The Company acknowledges that the Executive may resign or otherwise terminate the Employment Period and her employment with the Company without Good Reason (as defined below), provided that (a) the Company shall have no further obligations hereunder from and after the end of the Employment Period in such event and the Executive's rights with respect to any equity-based awards held by her shall be as set forth in the applicable equity or other incentive plan and any award agreements and (b) the Executive shall provide reasonable written notice to the Company (in no event less than twenty (20) business days) of such resignation or termination, shall provide a reasonable transition of her duties and responsibilities with the Company and shall coordinate with the Company as to the public communication of the resignation or termination in order to ensure an orderly transition.
In addition, in the event that during the Employment Period the Executive (i) dies, the Employment Period shall automatically terminate, or (ii) is unable to perform her duties and responsibilities as provided herein, with reasonable accommodation, due to her physical or mental disability or sickness (a) for more than ninety (90) consecutive days, or one hundred (100) non-consecutive days, during any period of twelve (12) consecutive months or (b) reasonably expected to extend for greater than three (3) months, the Company may at its election terminate the Employment Period and the Executive's employment. In the case of clause (i) or clause (ii) above, the Company shall have no further obligations hereunder from and after such termination date and the Executive's rights with respect to any equity-based awards held by her shall be as set forth in the applicable equity or other incentive plan and any award agreements.
(b)Without Cause by the Company or by Executive for Good Reason. At any time during the Employment Period, the Company shall have the right to terminate the Employment Period and to discharge the Executive without Cause effective upon delivery of 30 days’ prior written notice to the Executive. At any time during the Employment Period, the Executive shall have the right to terminate the Employment Period for Good Reason if, after delivery of written notice to the Company of her intent to terminate the Employment Period for Good Reason, the Company has not cured the circumstances constituting "Good Reason" within ten (10) business days. Upon such termination of the Employment Period by the Company without Cause or by the Executive for Good Reason, as long as the Executive is in compliance with the provisions of Paragraphs 3 and 4 below and within sixty (60) days of termination of the Executive's employment the Executive executes a reasonable and mutually acceptable severance agreement with the Company that includes a release of the Company and a covenant of reasonable cooperation on matters Executive is involved with pertaining to the Company (a "Severance Agreement"), the Executive will be entitled to (i) in equal installments over twenty-four (24) months in accordance with the Company's regular payroll practices commencing with the first administratively practical regular payroll date next following the effectiveness of the release set forth in the Severance Agreement, two times the sum of (A) the Executive's Salary as in effect on the date of the Executive's termination of employment (or if greater, as in effect prior to the event giving rise to Good Reason) and (B) the Executive's target annual bonus as in effect on the date of the Executive's termination of employment (or if greater, as in effect prior to the event giving rise to Good Reason), and (ii) in a lump sum at the same time bonuses are paid to active employees generally and as soon as reasonably practicable following the effectiveness of the release set forth in the Severance Agreement, but in no event later than March 15th of the calendar year following the calendar year that includes the
date of the Executive's termination of employment, an amount equal to the Executive's annual bonus as determined by the Committee, pro-rated for the number of days the Executive was employed during the calendar year through the date of the Executive's termination of employment.
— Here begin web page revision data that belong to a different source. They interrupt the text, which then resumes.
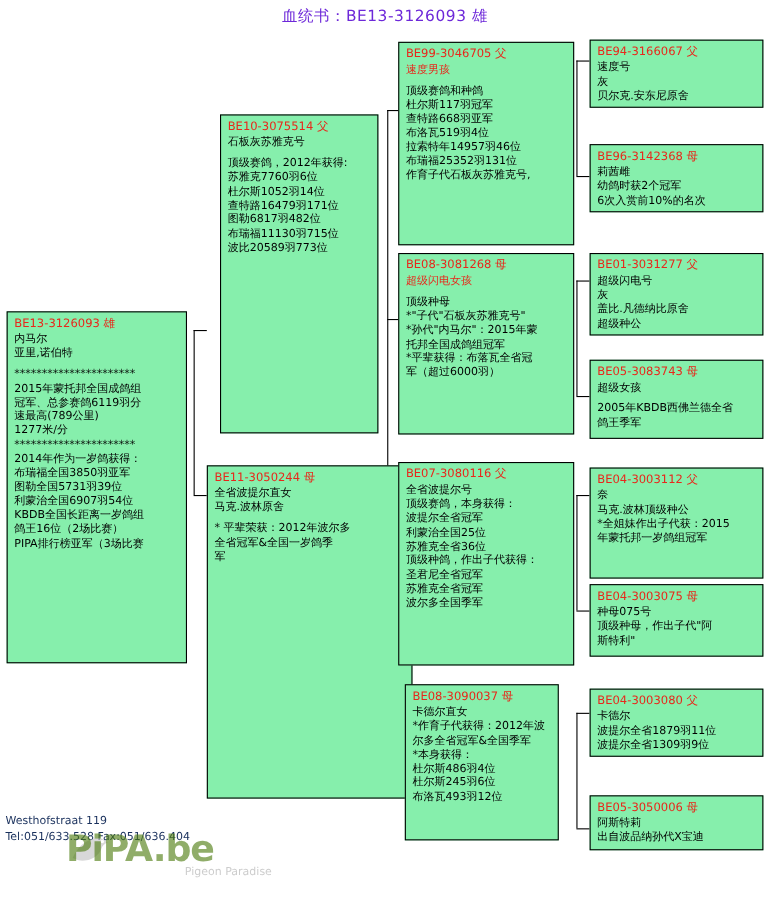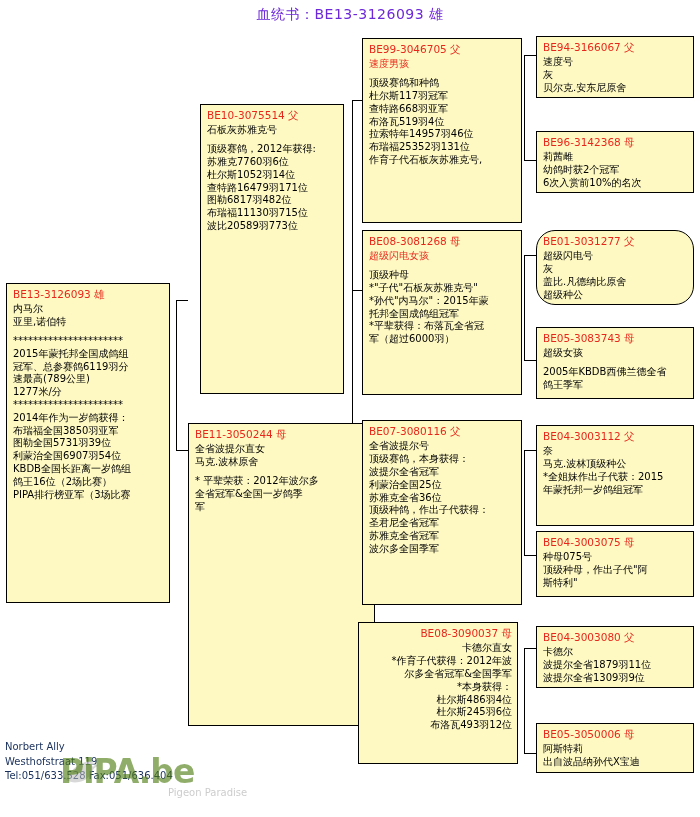--- a/index.html
+++ b/index.html
@@ -11,21 +11,21 @@
     overflow:hidden;
     color:#000;
   }
   .title{
     position:absolute;left:0;top:6px;width:700px;text-align:center;
     font-size:14px;color:#6d28d9;letter-spacing:0.5px;
   }
   .box{
     position:absolute;
     border:1px solid #000;
-    background:#fef9c3;
+    background:#86efac;
     box-sizing:border-box;
     padding:4px 5px 4px 6px;
     line-height:1.28;
     overflow:hidden;
   }
   .hdr{font-size:10.5px;margin-bottom:2px;white-space:nowrap;}
   .ln{font-size:10px;white-space:nowrap;}
   .sp{height:6px;line-height:6px;font-size:6px;}
   .red{color:#e8271b;}
   .blk{color:#000;}
@@ -154,21 +154,21 @@
   <div class="ln blk">顶级赛鸽，本身获得：</div>
   <div class="ln blk">波提尔全省冠军</div>
   <div class="ln blk">利蒙治全国25位</div>
   <div class="ln blk">苏雅克全省36位</div>
   <div class="ln blk">顶级种鸽，作出子代获得：</div>
   <div class="ln blk">圣君尼全省冠军</div>
   <div class="ln blk">苏雅克全省冠军</div>
   <div class="ln blk">波尔多全国季军</div>
 </div>
 
-<div class="box" style="left:358px;top:622px;width:160px;height:142px;text-align:right;">
+<div class="box" style="left:368px;top:622px;width:140px;height:142px;">
   <div class="hdr red">BE08-3090037 母</div>
   <div class="ln blk">卡德尔直女</div>
   <div class="ln blk">*作育子代获得：2012年波</div>
   <div class="ln blk">尔多全省冠军&amp;全国季军</div>
   <div class="ln blk">*本身获得：</div>
   <div class="ln blk">杜尔斯486羽4位</div>
   <div class="ln blk">杜尔斯245羽6位</div>
   <div class="ln blk">布洛瓦493羽12位</div>
 </div>
 
@@ -179,21 +179,21 @@
   <div class="ln blk">贝尔克.安东尼原舍</div>
 </div>
 
 <div class="box" style="left:536px;top:131px;width:158px;height:62px;">
   <div class="hdr red">BE96-3142368 母</div>
   <div class="ln blk">莉茜雌</div>
   <div class="ln blk">幼鸽时获2个冠军</div>
   <div class="ln blk">6次入赏前10%的名次</div>
 </div>
 
-<div class="box" style="left:536px;top:230px;width:158px;height:75px;border-radius:19px;">
+<div class="box" style="left:536px;top:230px;width:158px;height:75px;">
   <div class="hdr red">BE01-3031277 父</div>
   <div class="ln blk">超级闪电号</div>
   <div class="ln blk">灰</div>
   <div class="ln blk">盖比.凡德纳比原舍</div>
   <div class="ln blk">超级种公</div>
 </div>
 
 <div class="box" style="left:536px;top:327px;width:158px;height:72px;">
   <div class="hdr red">BE05-3083743 母</div>
   <div class="ln blk">超级女孩</div>
@@ -224,21 +224,20 @@
   <div class="ln blk">波提尔全省1309羽9位</div>
 </div>
 
 <div class="box" style="left:536px;top:723px;width:158px;height:50px;">
   <div class="hdr red">BE05-3050006 母</div>
   <div class="ln blk">阿斯特莉</div>
   <div class="ln blk">出自波品纳孙代X宝迪</div>
 </div>
 
 <div class="footer">
-  <div>Norbert Ally</div>
   <div>Westhofstraat 119</div>
   <div>Tel:051/633.528  Fax:051/636.404</div>
 </div>
 
 <div class="wm">
   <svg class="wmbird" viewBox="0 0 44 40">
     <path d="M6 26c4-10 12-16 20-18 5-1 9 1 12 4-3 1-5 3-6 6-2 5-7 9-13 10-5 1-9 0-13-2z" fill="#b9b9b9"></path>
     <circle cx="33" cy="11" r="1.6" fill="#ffffff"></circle>
   </svg>
   <div class="wmtext">PiPA.be</div>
In addition, upon such termination of the Employment Period by the Company without Cause or by the Executive for Good Reason, as long as the Executive is in compliance with the provisions of Paragraphs 3 and 4 below and the Executive executes a Severance Agreement within sixty (60) days of termination of the Executive's employment, the Company shall pay the Executive in a lump sum no later than the first administratively practical regular payroll date next following the effectiveness of the release set forth in the Severance Agreement, an amount equal to the cost of coverage under COBRA, grossed up for taxes, based on the Executive's then-current health, dental and vision elections for an eighteen (18) month period.
The Executive's rights with respect to any equity-based awards held by her shall be as set forth in the applicable equity or other incentive plan and any award agreements.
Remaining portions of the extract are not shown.